The biological plausibility of the potentially detrimental effects of hyperoxia on neurocognition and other end organ manifestations is clear although complex [23]. Our study is innovative in that it is one of the first to investigate the concept of strict oxygen regulation in patients undergoing CABG with cardiopulmonary bypass and its potential relationship to postoperative neurological outcome. If clinical benefit is shown, the titration of oxygen therapy towards tighter normoxia as opposed to the allowance of hyperoxia would represent an easily attainable practice change for more than 300,000 patients a year in the United States alone, and would also potentially serve as a low-cost, ubiquitous intervention with widespread potential use across many disciplines.

Limitations

We are limited in our ability to comment on any differences we observed in relation to cognitive decline associated with normal aging. In addition, this study includes patients undergoing on-bypass CABG surgery alone. The homogenous nature of the surgical population allows for a close examination of the outcomes within each arm, although future work may include a wider range of valvular and combined cardiac surgical populations.

There are also several potential limitations associated with our measurement of the primary outcome. That is, despite promising results regarding the sensitivity and specificity of the t-MoCA assessment in a clinical scenario, it has not been rigorously validated in this particular patient population. We are limited in our ability to discuss the association between intraoperative oxygen administration and both visuospatial components and some of the executive cognitive domains, as t-MoCA does not measure them directly. The t-MoCA does, however, address memory, attention, language, abstraction, recall, and several other important components of neurocognitive function. Furthermore, it is possible that differences could occur between in-person assessments that occur over the phone [16]. In order to mitigate this potential bias, our assessors have been extensively trained on administration of the t-MoCA, with an emphasis on consistency. While we cannot completely eliminate this potential bias, be believe that this is a good step towards addressing differences.

Of note, a recent study with a similar intervention found some challenges in protocol adherence in the normoxia group [11]. This unanticipated finding will be examined specifically in our group’s analyses to ascertain the scope of this experience [24].

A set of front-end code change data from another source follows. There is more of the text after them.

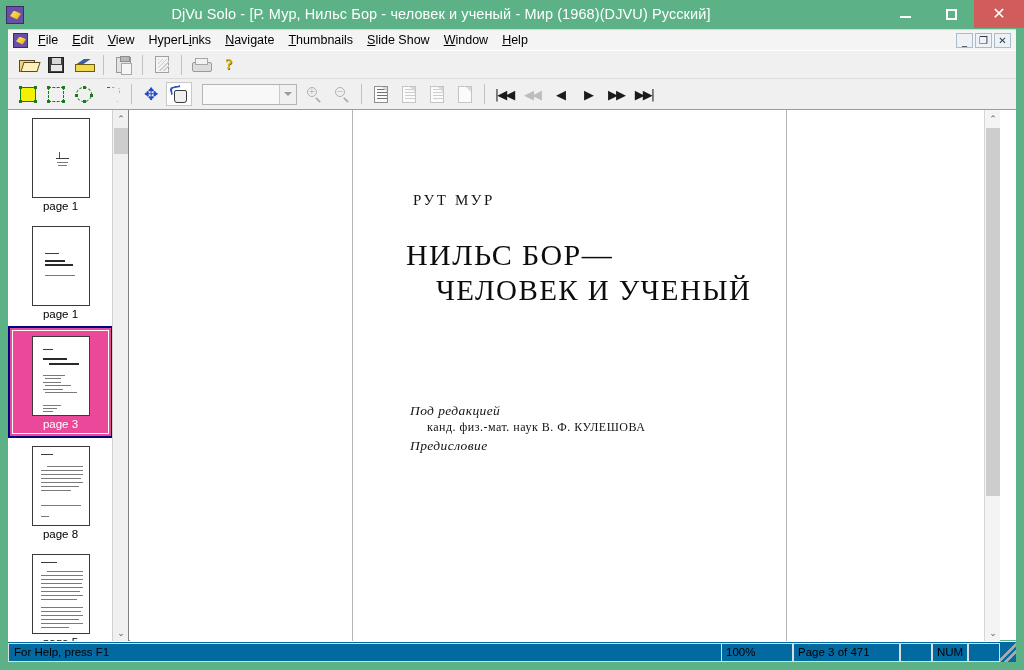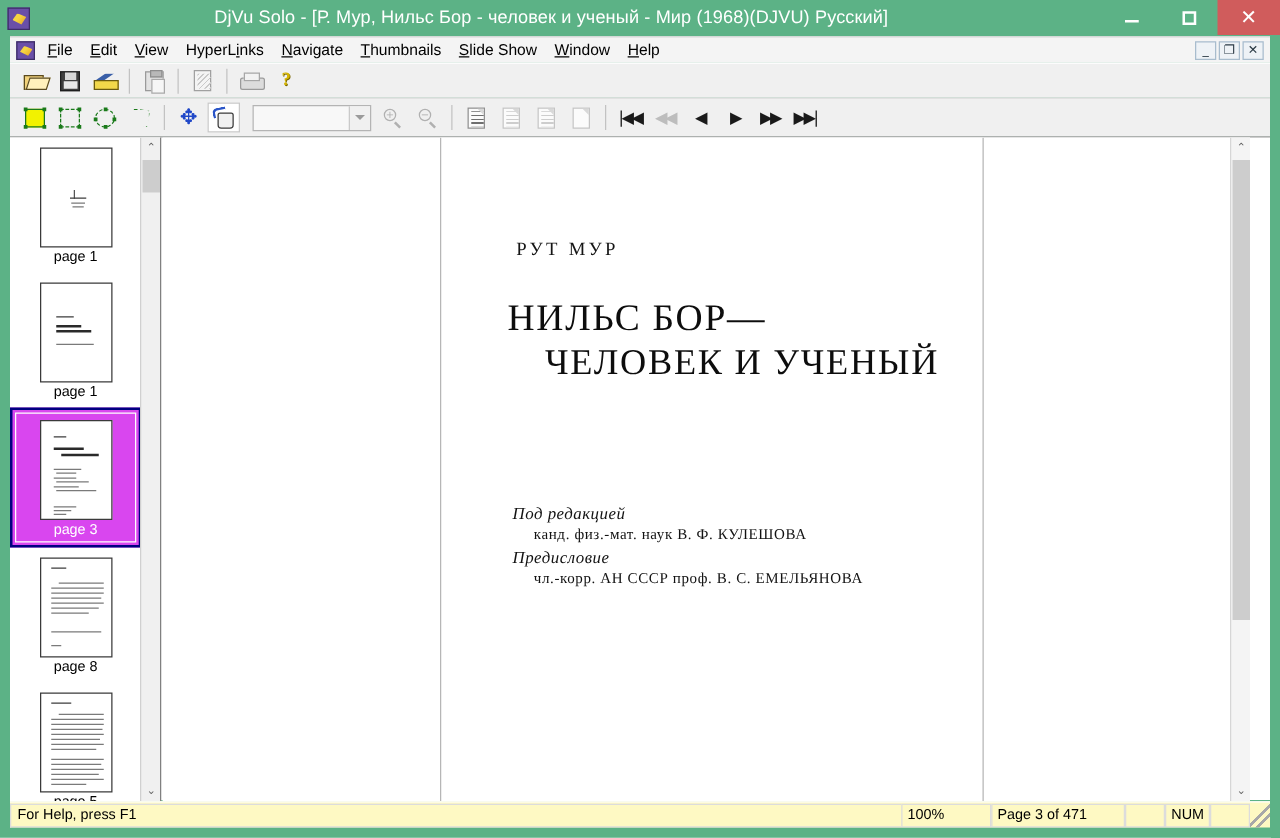"page 3" .thumb-cell.selected { background: #d946ef -> #ec4899 }
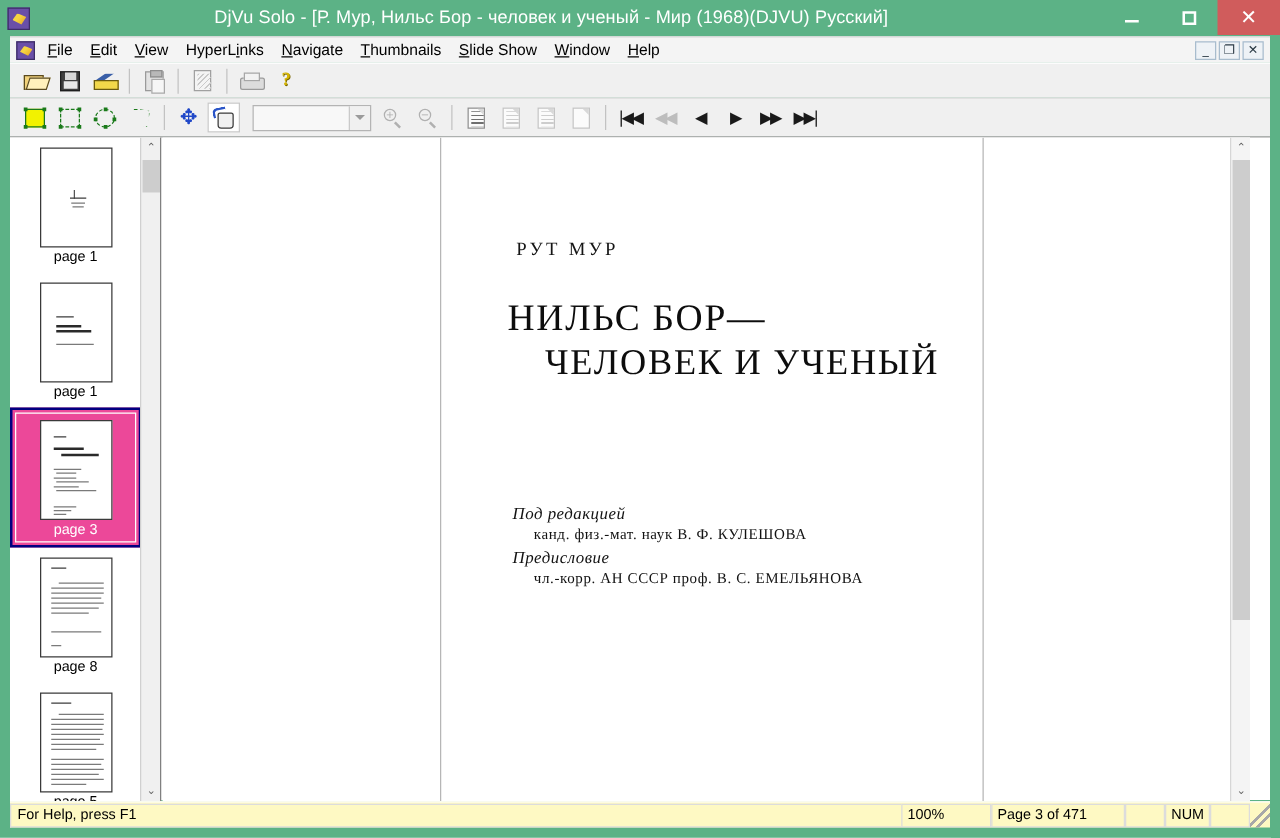"чл.-корр. АН СССР проф. В." div.doc-credit-sub { html: <div>чл.-корр. АН СССР проф. В. С. ЕМЕЛЬЯНОВА</div> -> none }
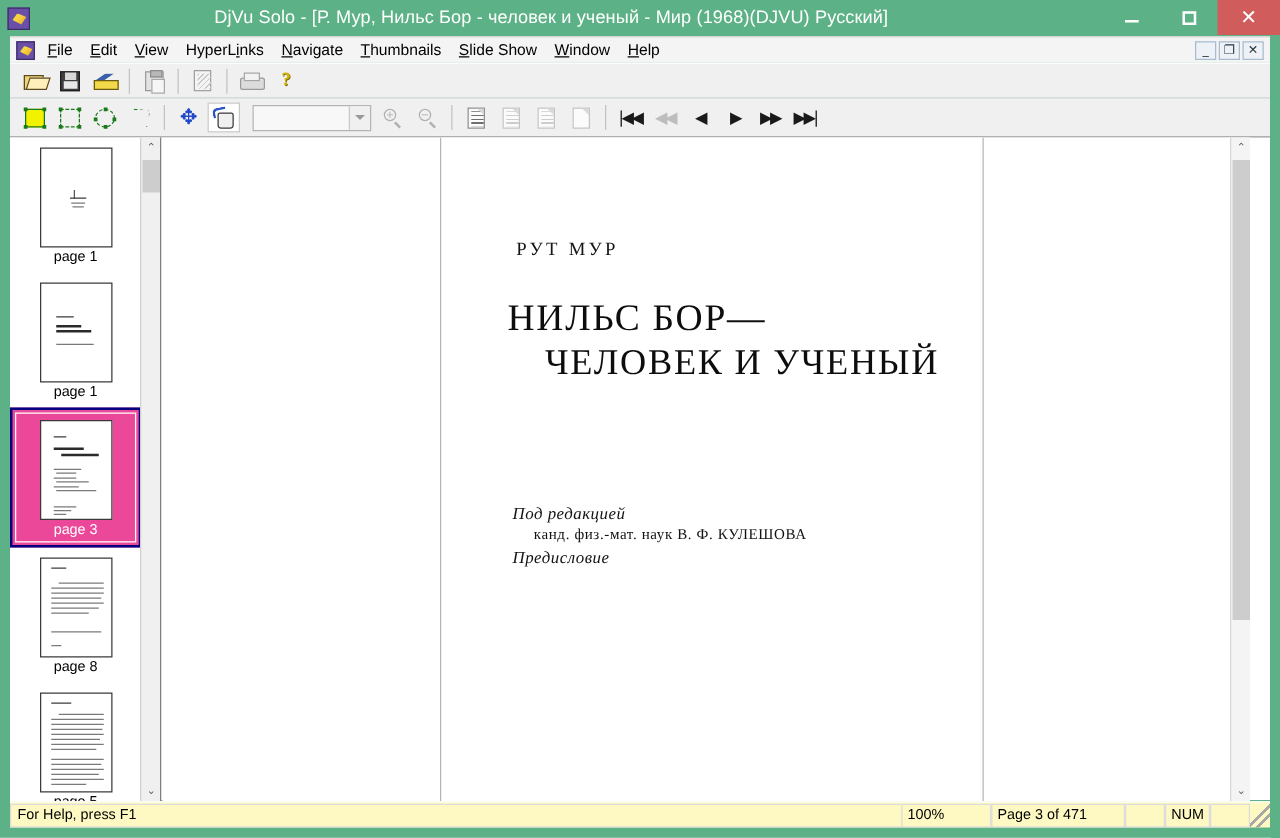"For Help, press F1" #status-bar { background: #fef9c3 -> #0369a1 }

The greatest source of potential bias that we see in this study is the possibility of loss to follow-up. The effect size calculated is relatively large. In an effort to mitigate loss of power due to dropouts, we have incorporated the potential for dropout into our sample size calculation. Furthermore, we plan to use a validated telephonic method for follow-up, allowing ample time windows for completion of telephonic postoperative follow-up, to reduce the chance that this will bias the results. It is also possible that there will be fatigue in completing repeated postoperative assessments daily. As such we have incorporated a skip pattern, so that subjects with plateaued score and negative CAM assessments will complete the in-hospital assessments every 3 days instead of daily. We believe that incorporating these strategies will reduce potential loss to follow-up and assessment refusal.

There is emerging evidence that titration of oxygen towards stringent normoxic targets may be beneficial [8, 9, 25, 26] in various groups of patients subjected to life-threatening injury or illness. This is one of the first randomized controlled trials that prospectively evaluates the influence of oxygen titration on neurological outcome in cardiac surgery. Further studies will be required to examine the mechanisms underlying any biological effects of oxygen level on neurocognition.

Trial status

The trial is ongoing and currently recruiting.